Die Erträge sind im Vergleich zum Jahr 2018 um 1.067 € leicht gestiegen. Im Bereich der Aufwendungen ergab sich eine Steigerung der Kosten um 17.609 €. Das Defizit beim Wiesenfest 2019 stieg gegenüber dem Vorjahr um 16.542 €.

Die Löhne für das Bauhofpersonal (einschl. Sicherheitsdienst) erhöhten sich von 61.861 € auf 63.915 €. Im Bereich Unterhalt der Gerätschaften stiegen die Aufwendungen von 1.059 € auf 5.600 € (Holz für neues Podium ca. 5.000 €) an. Beim Auf- und Abbau der elektrischen Anlagen erhöhten sich die Kosten von 387 € auf 1.697 €. Bei den Musikkosten für den Wiesenfestumzug erhöhten sich die Kosten von 9.493 € auf 11.752 €. Im Bereich der Gutscheine stiegen die Aufwendungen für Bratwurst- und Biergutscheine von 3.041 € auf 4.801 €. Die Fuhrlöhne erhöhten sich von 17.728 € auf 24.132 €. Der Bereich der sonstigen Kosten wies eine Kostenminderung von 8.562 € auf 6.235 € auf.

In Zeiten doppischer Haushaltsführung sei die Kostenaufstellung aus Sicht von Oberbürgermeister Ulrich Pötzsch transparent und wichtig zugleich. Die interne Berechnung der Löhne lasse das Defizit groß werden, zeige aber auch den Aufwand rund um das Wiesenfest auf.

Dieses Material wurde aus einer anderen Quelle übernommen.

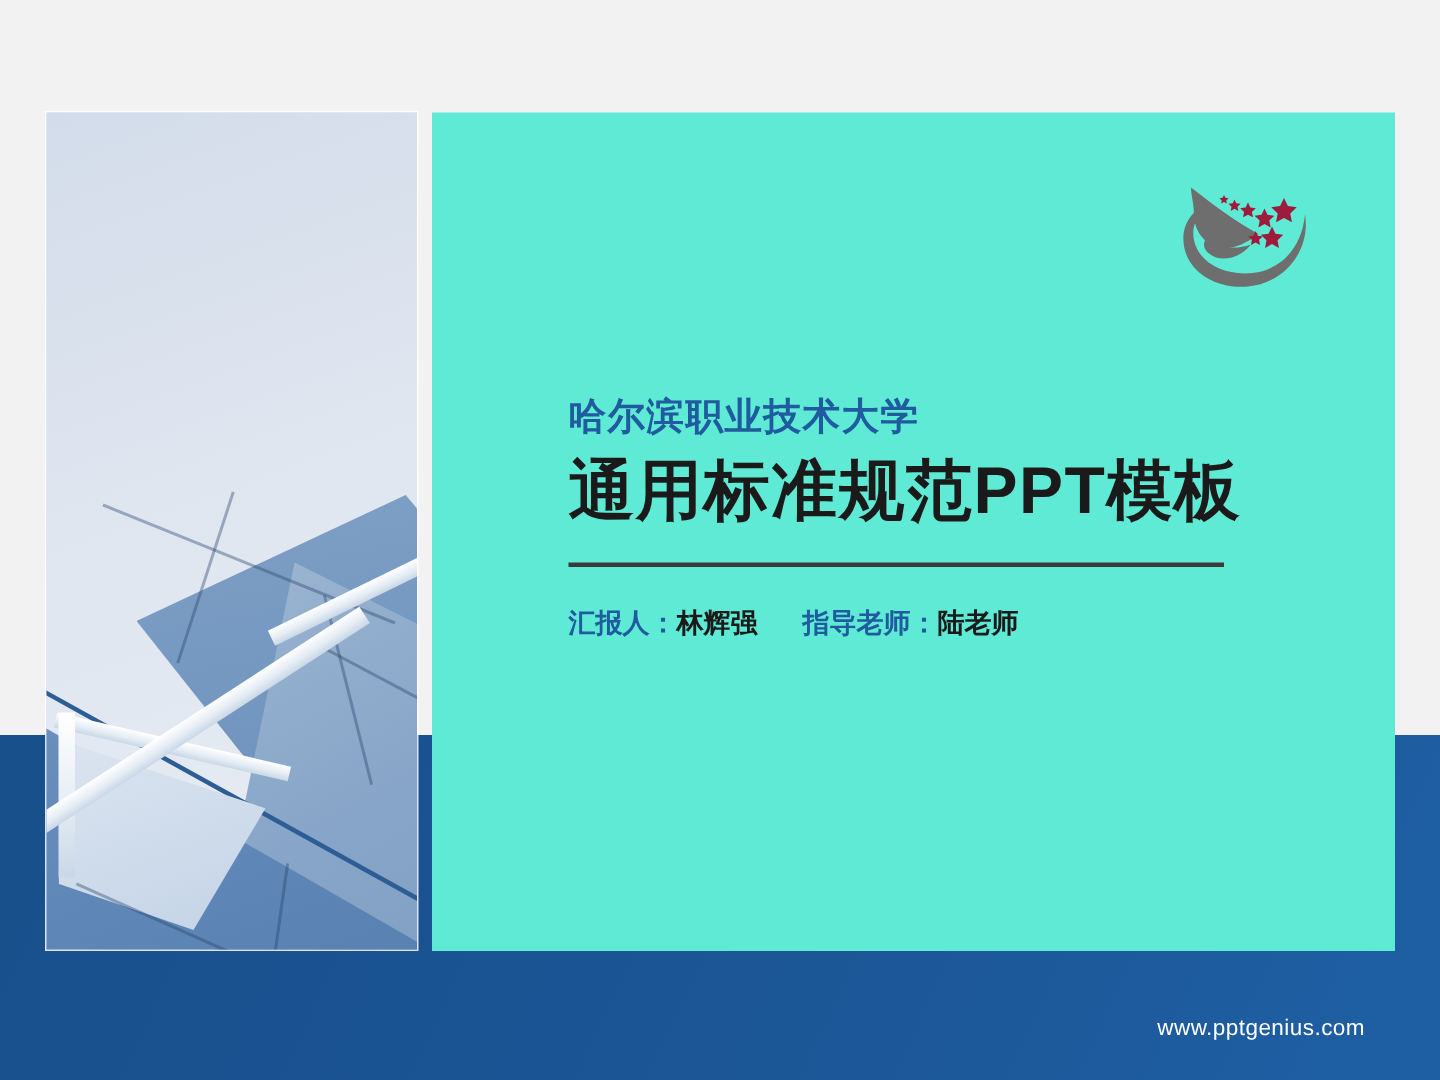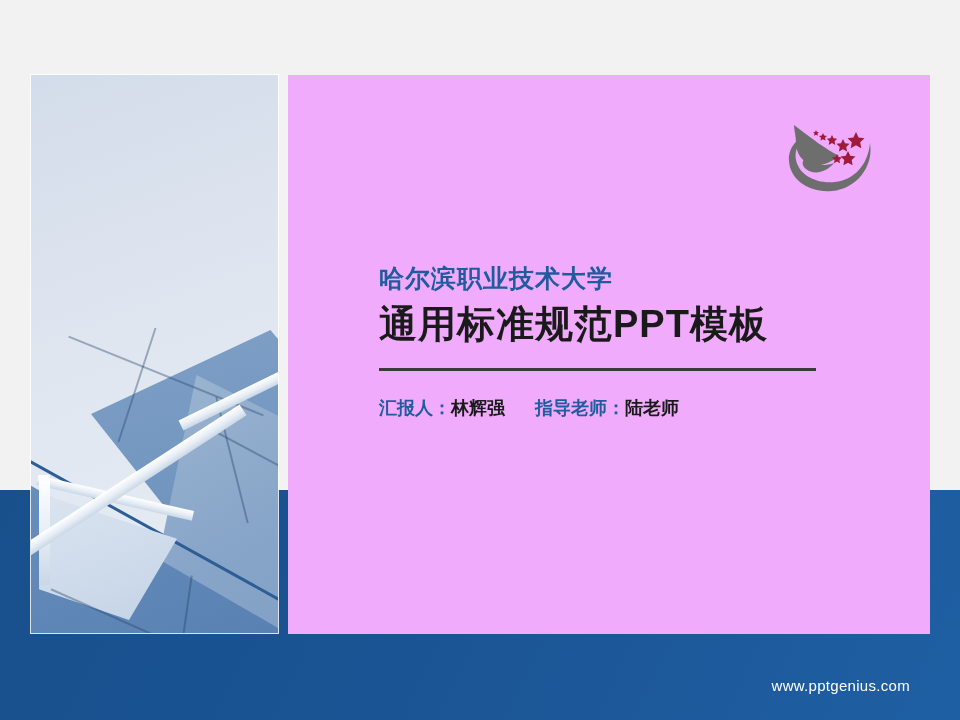"哈尔滨职业技术大学" .card { background: #f0abfc -> #5eead4 }
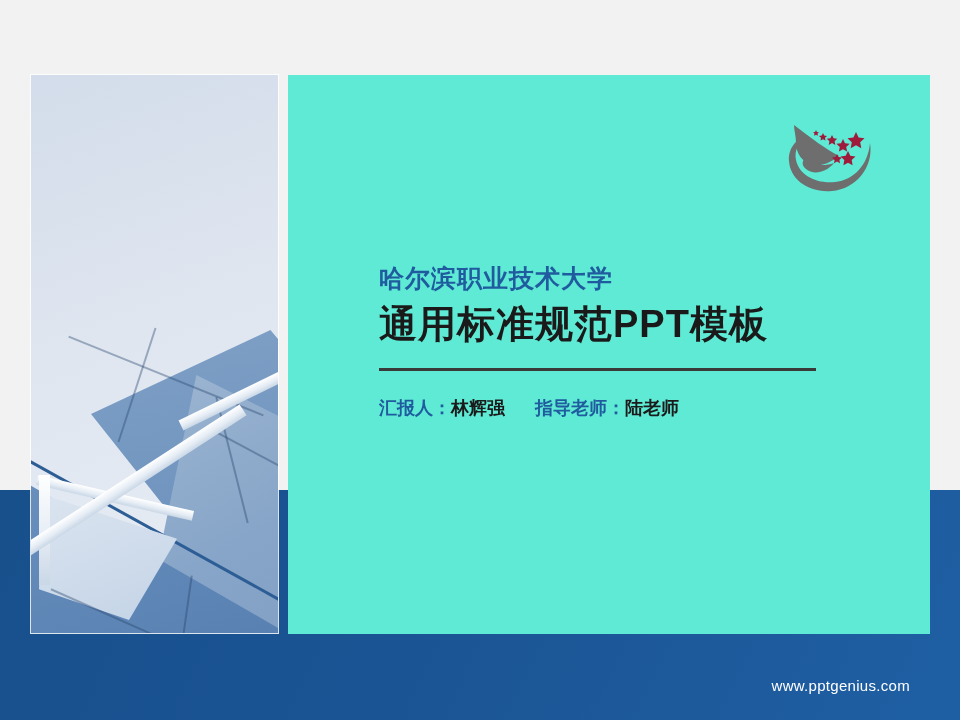"通用标准规范PPT模板" .main-title { font-size: 38px -> 44px }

Kai Hammerschmidt (SPD) sprach vor allem die deutlichen Kostensteigerungen gerade bei den Fuhrlöhnen („Was wird da mehr gefahren?“) und bei den Bier-Gutscheinen (Steigerung von 145 auf 347 Liter - „Wer erhält diese?“) an. Es müsse aus seiner Sicht durch das Erzielen von höheren Einnahmen und gleichermaßen einer Reduzierung der Ausgaben gar gelingen, die Wiesenfest-Rechnung mit einer „schwarzen Null“ abzuschließen.

Zu den Gutscheinen, die unter anderem an die Musik, Lehrer und Ehrengäste gehen, versprach die Kämmerei, die Aufstellung zu detaillieren. Ulrich Pötzsch erklärte, dass man sich im Stadtrat stets dafür ausgesprochen habe, dass, wenn man an den Traditionen rund ums Wiesenfest nichts verändern wolle, man dafür auch Geld ausgeben müsse. Anderweitige Veränderungen müsse man ebenso Rechnung tragen. Als ein Beispiel nannte der Rathauschef, dass einst Lehrer unter anderem beim Linien ziehen auf der Reigen-/Sportfläche angepackt hätten. Das sei heutzutage nicht mehr der Fall, sondern müsse durch das Bauhofpersonal abgedeckt werden. Weitere solcher Beispiele bringe der gesellschaftliche Wandel mit sich.

Dr. Klaus von Stetten (Aktive Bürger) ärgerte sich, dass alle Jahre wieder die gleiche Diskussion aufkomme. Die Ausgaben werden zwar stets kritisiert, konkrete Vorschläge, wie die Ausgaben gesenkt und die Einnahmen erhöht werden könnten, werden jedoch nicht eingebracht.